• **Activity**: Each line that includes "Security" must be copied from the records.

• **Task data**:
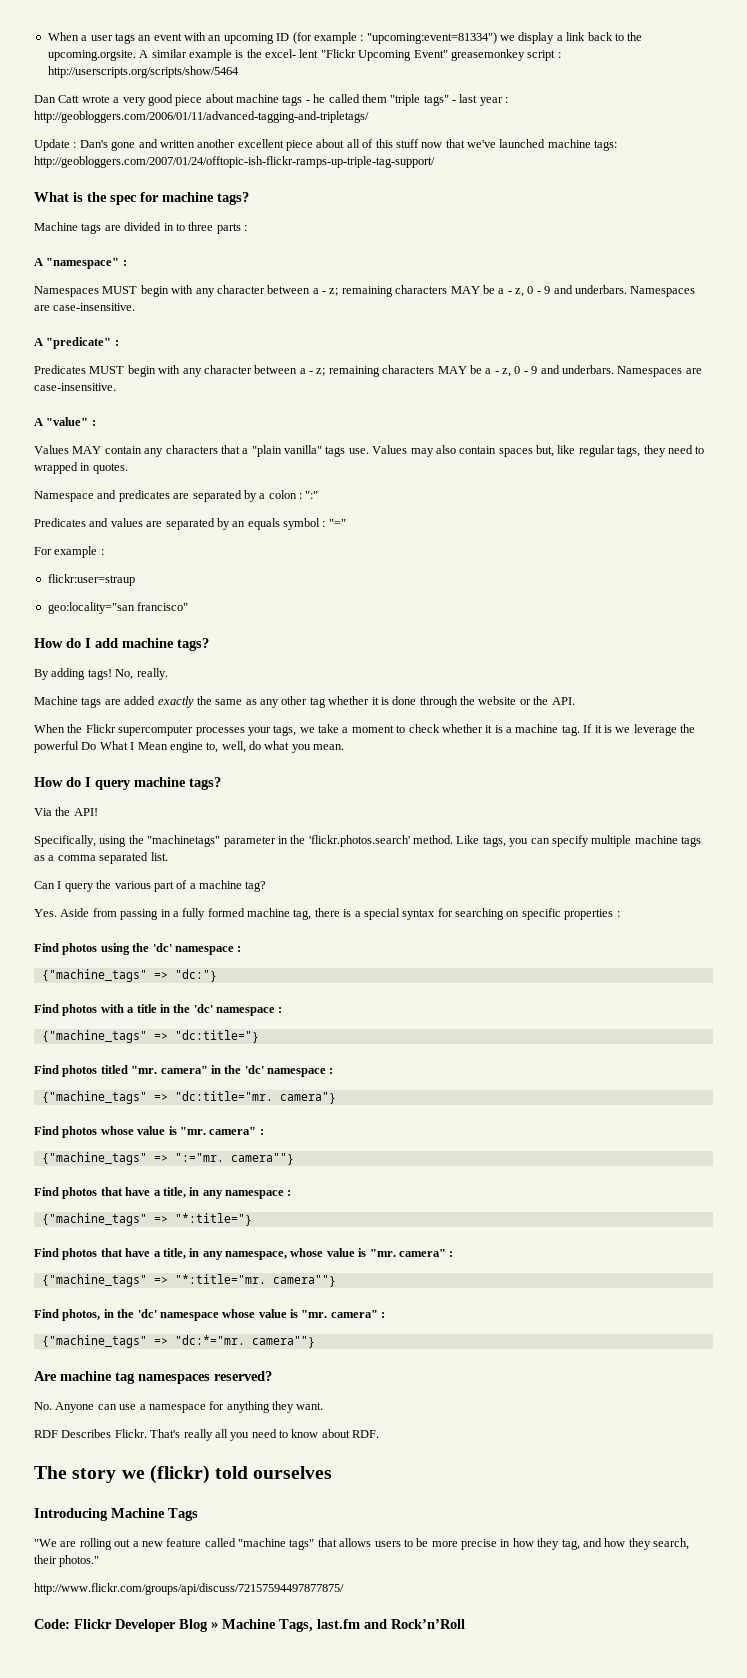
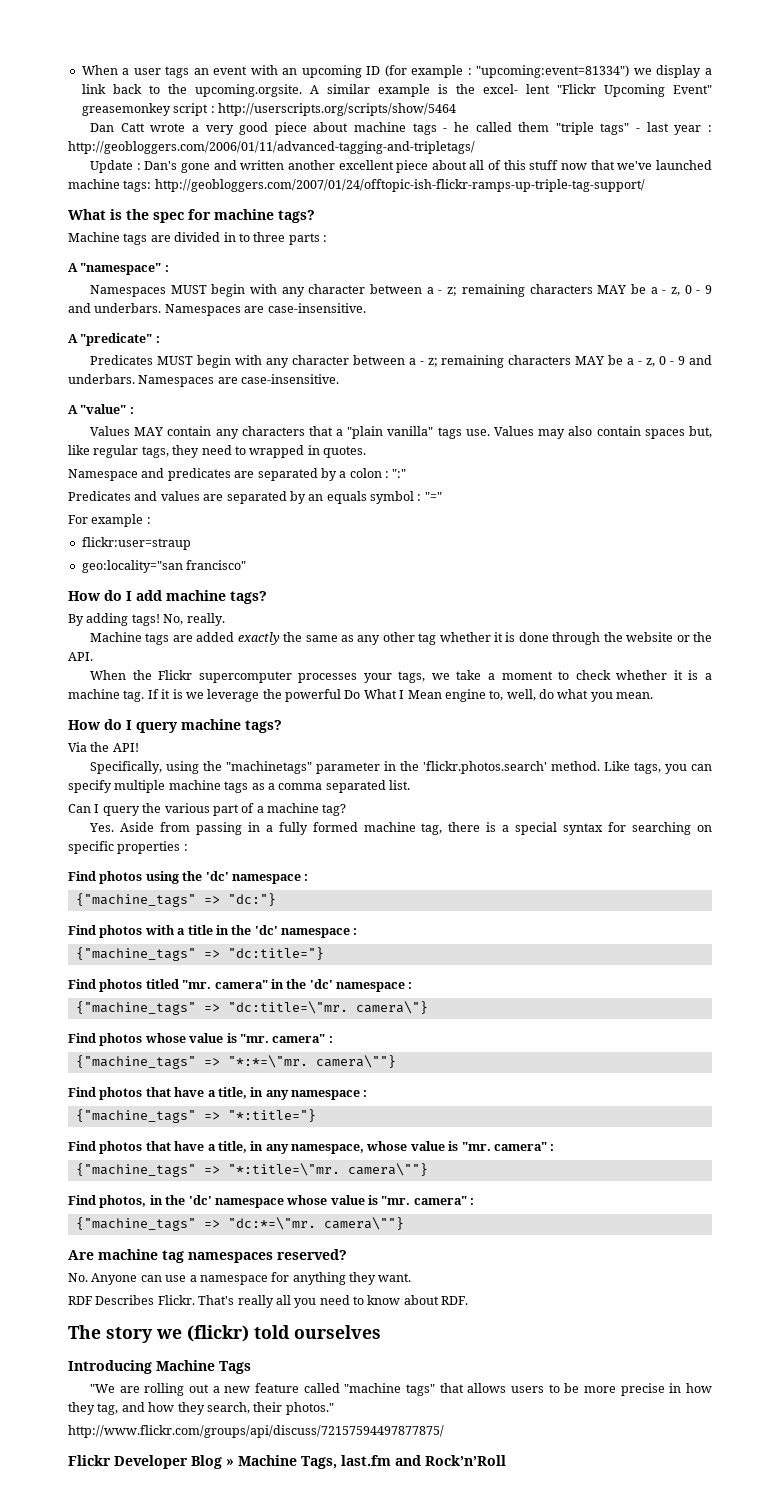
- {"machine_tags" => "dc:title="mr. camera"}
+ {"machine_tags" => "dc:title=\"mr. camera\"}
- {"machine_tags" => ":="mr. camera""}
+ {"machine_tags" => "*:*=\"mr. camera\""}
- {"machine_tags" => "*:title="mr. camera""}
+ {"machine_tags" => "*:title=\"mr. camera\""}
- {"machine_tags" => "dc:*="mr. camera""}
+ {"machine_tags" => "dc:*=\"mr. camera\""}
- Code: Flickr Developer Blog » Machine Tags, last.fm and RockʼnʼRoll
+ Flickr Developer Blog » Machine Tags, last.fm and RockʼnʼRoll

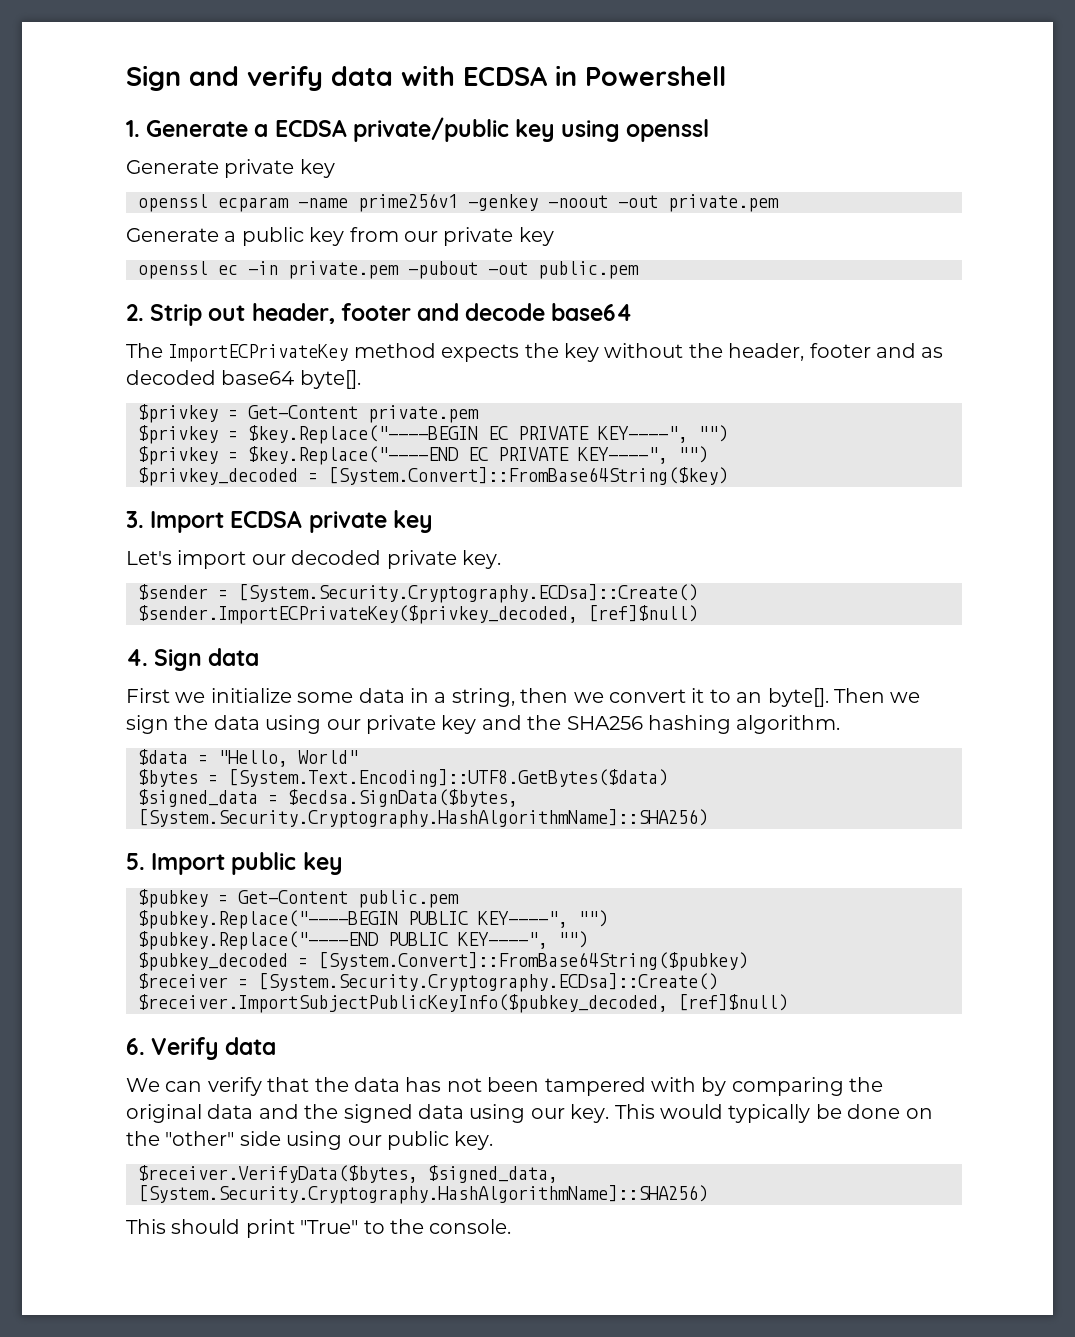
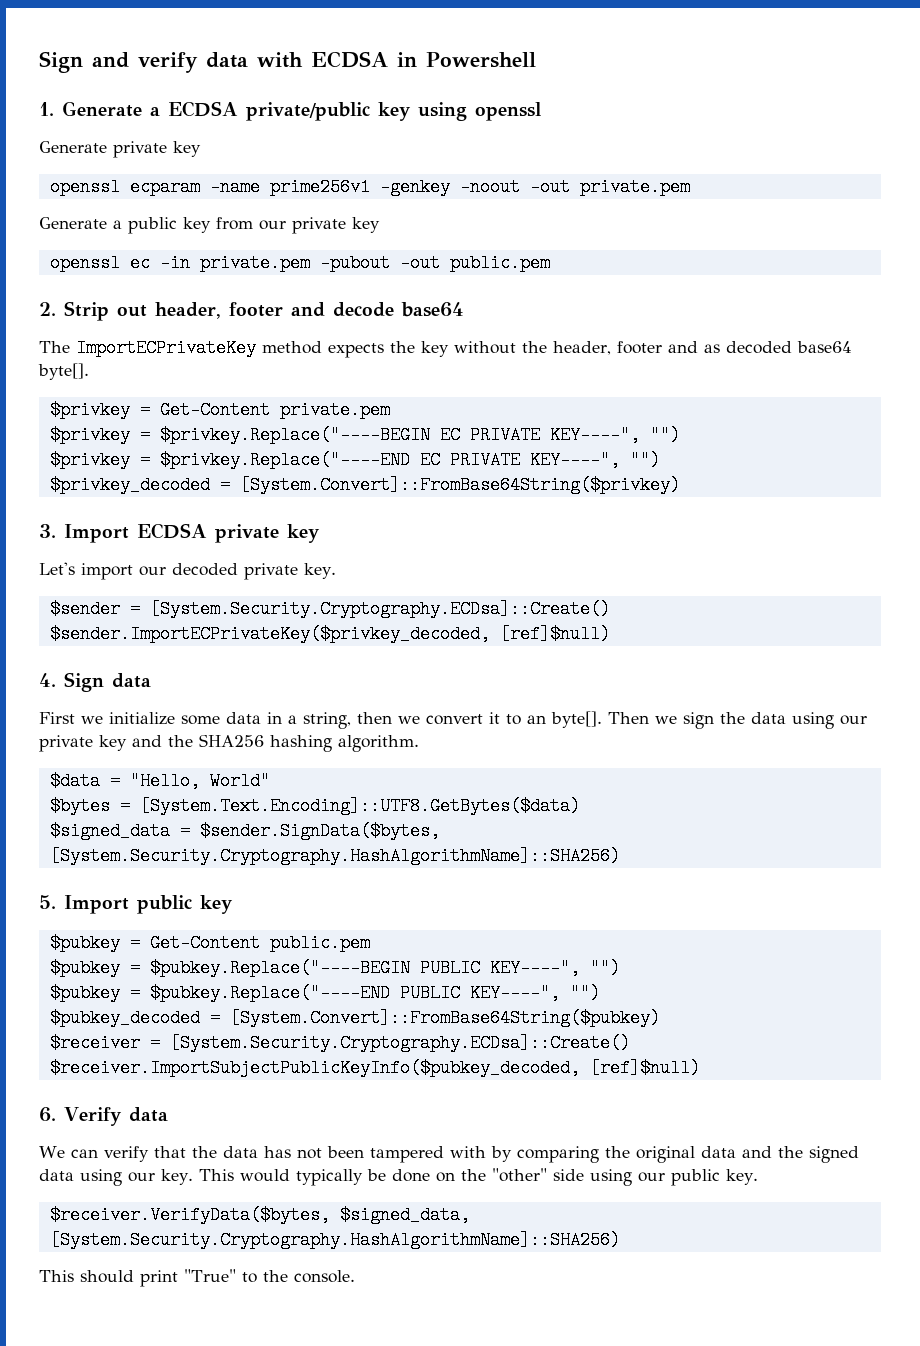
- $privkey = $key.Replace("----BEGIN EC PRIVATE KEY----", "")
+ $privkey = $privkey.Replace("----BEGIN EC PRIVATE KEY----", "")
- $privkey = $key.Replace("----END EC PRIVATE KEY----", "")
+ $privkey = $privkey.Replace("----END EC PRIVATE KEY----", "")
- $privkey_decoded = [System.Convert]::FromBase64String($key)
+ $privkey_decoded = [System.Convert]::FromBase64String($privkey)
- $signed_data = $ecdsa.SignData($bytes, [System.Security.Cryptography.HashAlgorithmName]::SHA256)
+ $signed_data = $sender.SignData($bytes, [System.Security.Cryptography.HashAlgorithmName]::SHA256)
- $pubkey.Replace("----BEGIN PUBLIC KEY----", "")
+ $pubkey = $pubkey.Replace("----BEGIN PUBLIC KEY----", "")
- $pubkey.Replace("----END PUBLIC KEY----", "")
+ $pubkey = $pubkey.Replace("----END PUBLIC KEY----", "")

• **Result below**:
- $signed_data = $ecdsa.SignData($bytes, [System.Security.Cryptography.HashAlgorithmName]::SHA256)
+ $signed_data = $sender.SignData($bytes, [System.Security.Cryptography.HashAlgorithmName]::SHA256)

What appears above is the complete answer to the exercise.